CVE-2025-66308 is a stored Cross-Site Scripting (XSS) vulnerability identified in the Grav CMS admin plugin, specifically affecting versions prior to 1.11.0-beta.1. Grav is a flat-file content management system widely used for website creation and management. The vulnerability resides in the /admin/config/site endpoint, where the data[taxonomies] parameter fails to properly neutralize user input during web page generation, classified under CWE-79. An attacker with authenticated access and high privileges can inject malicious JavaScript code into this parameter. Because the payload is stored on the server, it executes persistently in the browsers of any users who access the affected site configuration interface, potentially allowing session hijacking, privilege escalation, or unauthorized actions within the admin panel. The CVSS 4.0 vector indicates network attack vector (AV:N), low attack complexity (AC:L), partial authentication required (AT:P), high privileges (PR:H), user interaction needed (UI:A), and high impact on confidentiality and integrity (VC:H, VI:N, VA:N). No known public exploits exist yet, but the vulnerability is significant due to the persistent nature of the XSS and the administrative context. The issue was resolved in Grav version 1.11.0-beta.1 by properly sanitizing the input to prevent script injection.

For European organizations using Grav CMS versions prior to 1.11.0-beta.1, this vulnerability poses a risk of persistent XSS attacks within the administrative interface. Successful exploitation could lead to session hijacking of admin users, unauthorized changes to site configuration, and potential deployment of further malicious payloads. This undermines the confidentiality and integrity of the website management environment. Given Grav’s use in various sectors including government, education, and small to medium enterprises across Europe, exploitation could disrupt critical web services or lead to data breaches. The requirement for authenticated high-privilege users limits the attack surface but insider threats or compromised credentials could facilitate exploitation. The persistent nature of the XSS increases the risk of ongoing compromise until patched. Additionally, attackers could leverage this vulnerability to pivot to other internal systems or escalate privileges further.

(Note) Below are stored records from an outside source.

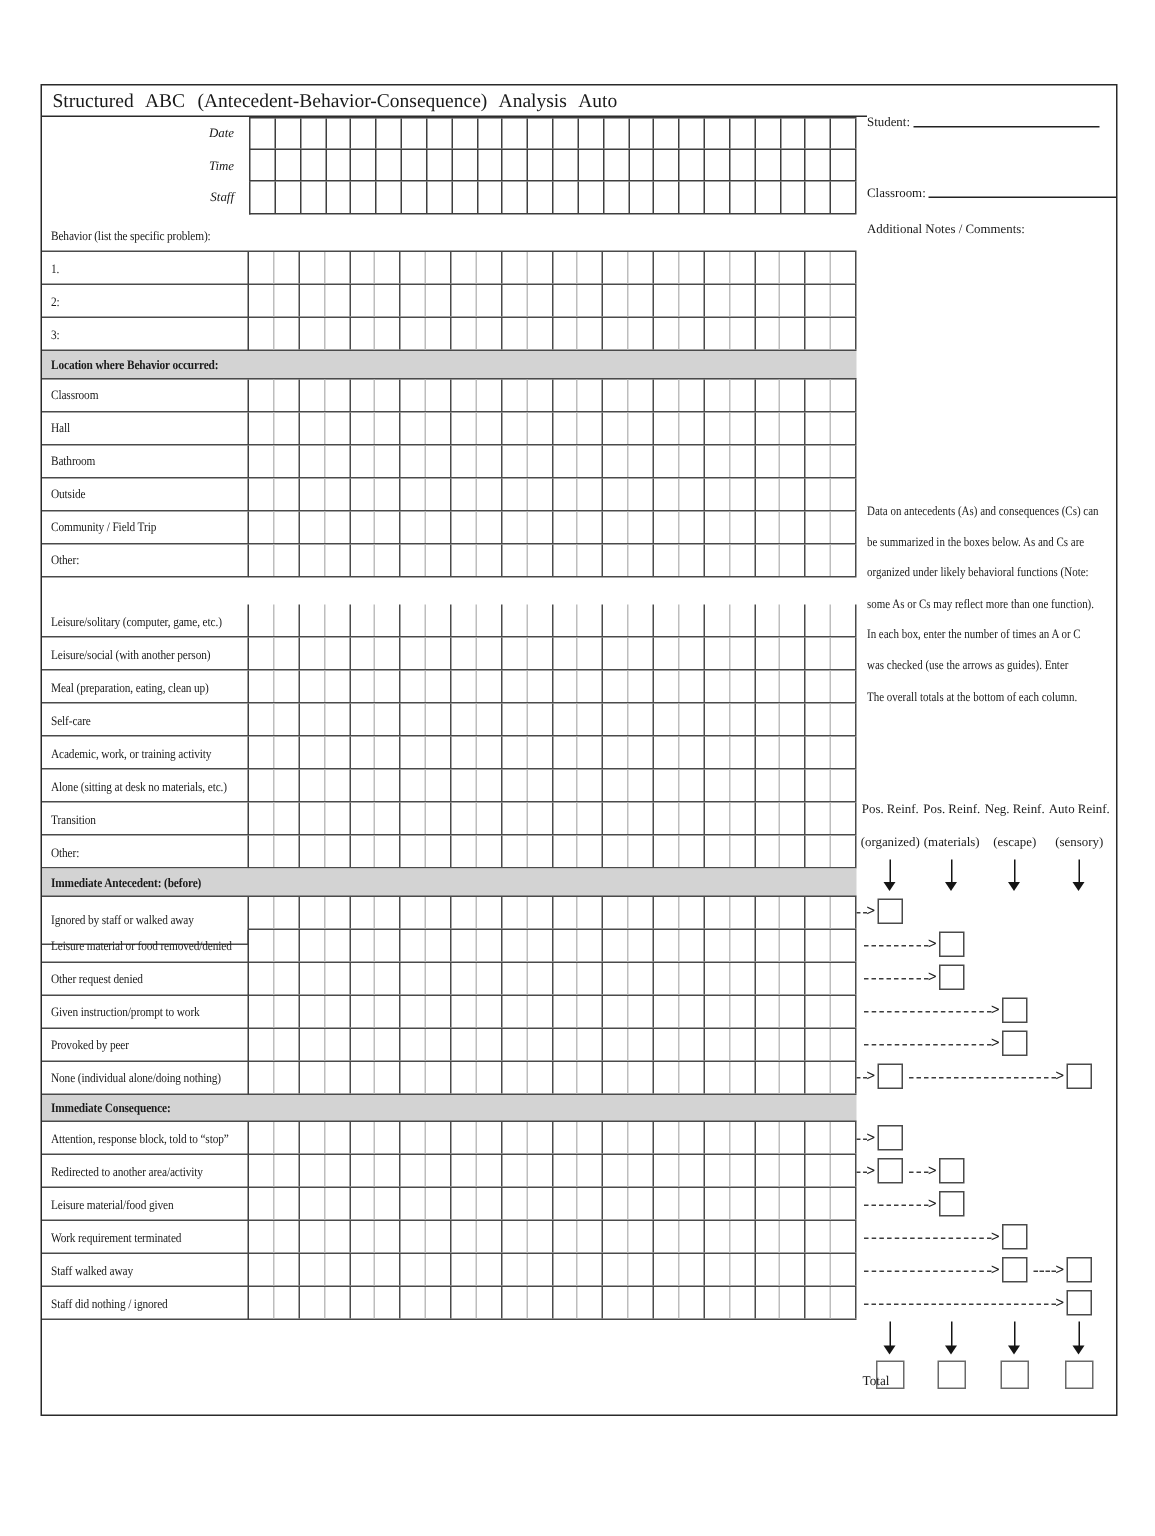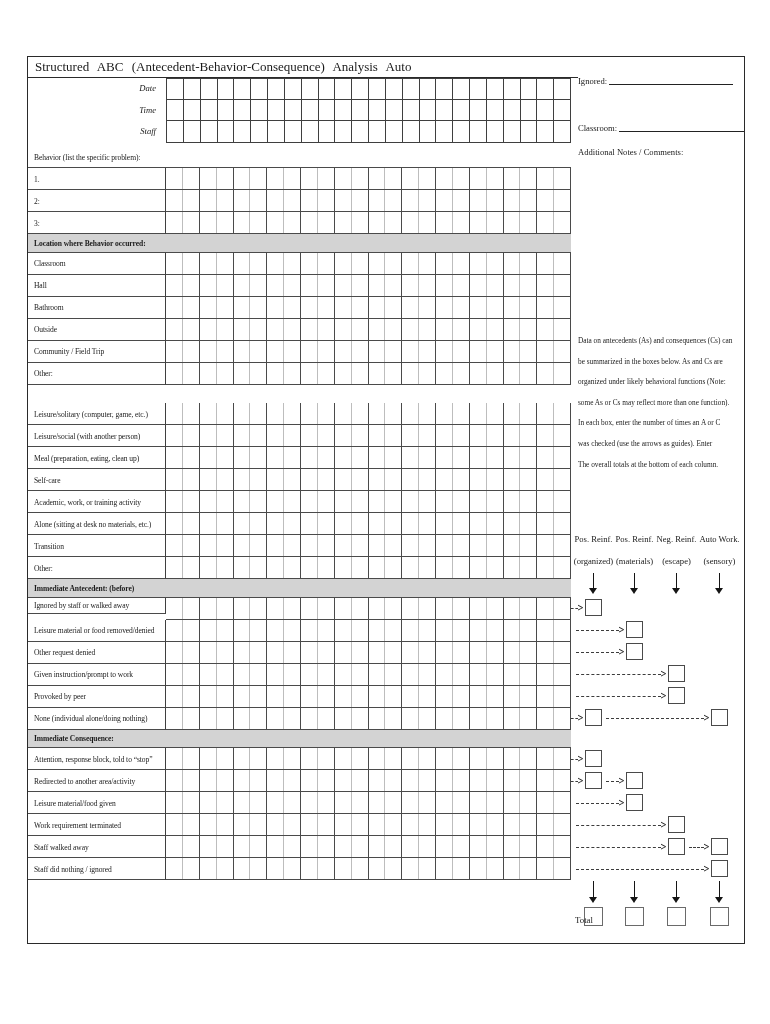--- a/index.html
+++ b/index.html
@@ -37,21 +37,21 @@
   .tbox{position:absolute;width:17px;height:17px;border:1.9px solid #6a6a6a;background:#fff;}
   .totallabel{position:absolute;font-size:8.8px;}
 </style>
 </head>
 <body>
 
 <div class="form">
   <div class="abs title">Structured  ABC  (Antecedent-Behavior-Consequence)  Analysis  Auto</div>
 
   <div class="infoline" style="left:550px;top:19px;width:155px;">
-    <span>Ignored:</span>
+    <span>Student:</span>
     <span class="ufield"></span>
   </div>
   <div class="infoline" style="left:550px;top:66px;width:166px;">
     <span>Classroom:</span>
     <span class="ufield"></span>
   </div>
   <div class="notesline" style="left:550px;top:90px;">Additional Notes / Comments:</div>
 
   <div id="instructions">
       <div class="iline" style="left: 550px; top: 278px;">Data on antecedents (As) and consequences (Cs) can</div>
@@ -65,21 +65,21 @@
   <div id="funcols">
       <div class="fcolname" style="left: 537.5px; top: 477px;">Pos. Reinf.</div>
       <div class="fcolqual" style="left: 537.5px; top: 498.5px;">(organized)</div>
       <div class="varrow" style="left: 564.5px; top: 516px; height: 19px;"></div>
       <div class="fcolname" style="left: 578.5px; top: 477px;">Pos. Reinf.</div>
       <div class="fcolqual" style="left: 578.5px; top: 498.5px;">(materials)</div>
       <div class="varrow" style="left: 605.5px; top: 516px; height: 19px;"></div>
       <div class="fcolname" style="left: 620.5px; top: 477px;">Neg. Reinf.</div>
       <div class="fcolqual" style="left: 620.5px; top: 498.5px;">(escape)</div>
       <div class="varrow" style="left: 647.5px; top: 516px; height: 19px;"></div>
-      <div class="fcolname" style="left: 663.5px; top: 477px;">Auto Work.</div>
+      <div class="fcolname" style="left: 663.5px; top: 477px;">Auto Reinf.</div>
       <div class="fcolqual" style="left: 663.5px; top: 498.5px;">(sensory)</div>
       <div class="varrow" style="left: 690.5px; top: 516px; height: 19px;"></div>
     </div>
   <div id="summary-rows">
       <div class="connector" style="left: 543px; top: 542.5px; width: 13px; height: 18px;">
         <span class="cline"></span>
         <span class="chead">&gt;</span>
       </div>
       <div class="sbox" style="left: 557px; top: 542px;"></div>
       <div class="connector" style="left: 548px; top: 564.5px; width: 49px; height: 18px;">
@@ -740,21 +740,21 @@
       <div class="cell"></div>
       <div class="cell pair"></div>
       <div class="cell"></div>
       <div class="cell pair"></div>
       <div class="cell"></div>
       <div class="cell pair"></div>
     </div>
     <div class="abs grid-row section" style="left: 0px; top: 522px; width: 543px; height: 18.5px;">
       <span class="txt">Immediate Antecedent: (before)</span>
     </div>
-    <div class="abs grid-row rowlabel" style="left: 0px; top: 540.5px; width: 138px; height: 16px;">
+    <div class="abs grid-row rowlabel" style="left: 0px; top: 540.5px; width: 138px; height: 32px;">
       <span class="txt">Ignored by staff or walked away</span>
     </div>
     <div class="abs grid-row cells" style="left: 138px; top: 540.5px; width: 405px; height: 22px; grid-template-columns: repeat(24, 1fr);">
       <div class="cell"></div>
       <div class="cell pair"></div>
       <div class="cell"></div>
       <div class="cell pair"></div>
       <div class="cell"></div>
       <div class="cell pair"></div>
       <div class="cell"></div>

European organizations should immediately upgrade Grav CMS to version 1.11.0-beta.1 or later to remediate this vulnerability. Until patching is possible, restrict administrative access to trusted users and enforce strong authentication mechanisms such as multi-factor authentication to reduce the risk of credential compromise. Implement Content Security Policy (CSP) headers to limit the execution of unauthorized scripts in the admin interface. Regularly audit and monitor admin panel activity for unusual behavior indicative of exploitation attempts. Sanitize and validate all user inputs in custom plugins or extensions to prevent similar injection flaws. Consider isolating the admin interface behind VPN or IP allowlists to minimize exposure. Finally, educate administrators about phishing and social engineering risks that could lead to credential theft enabling exploitation.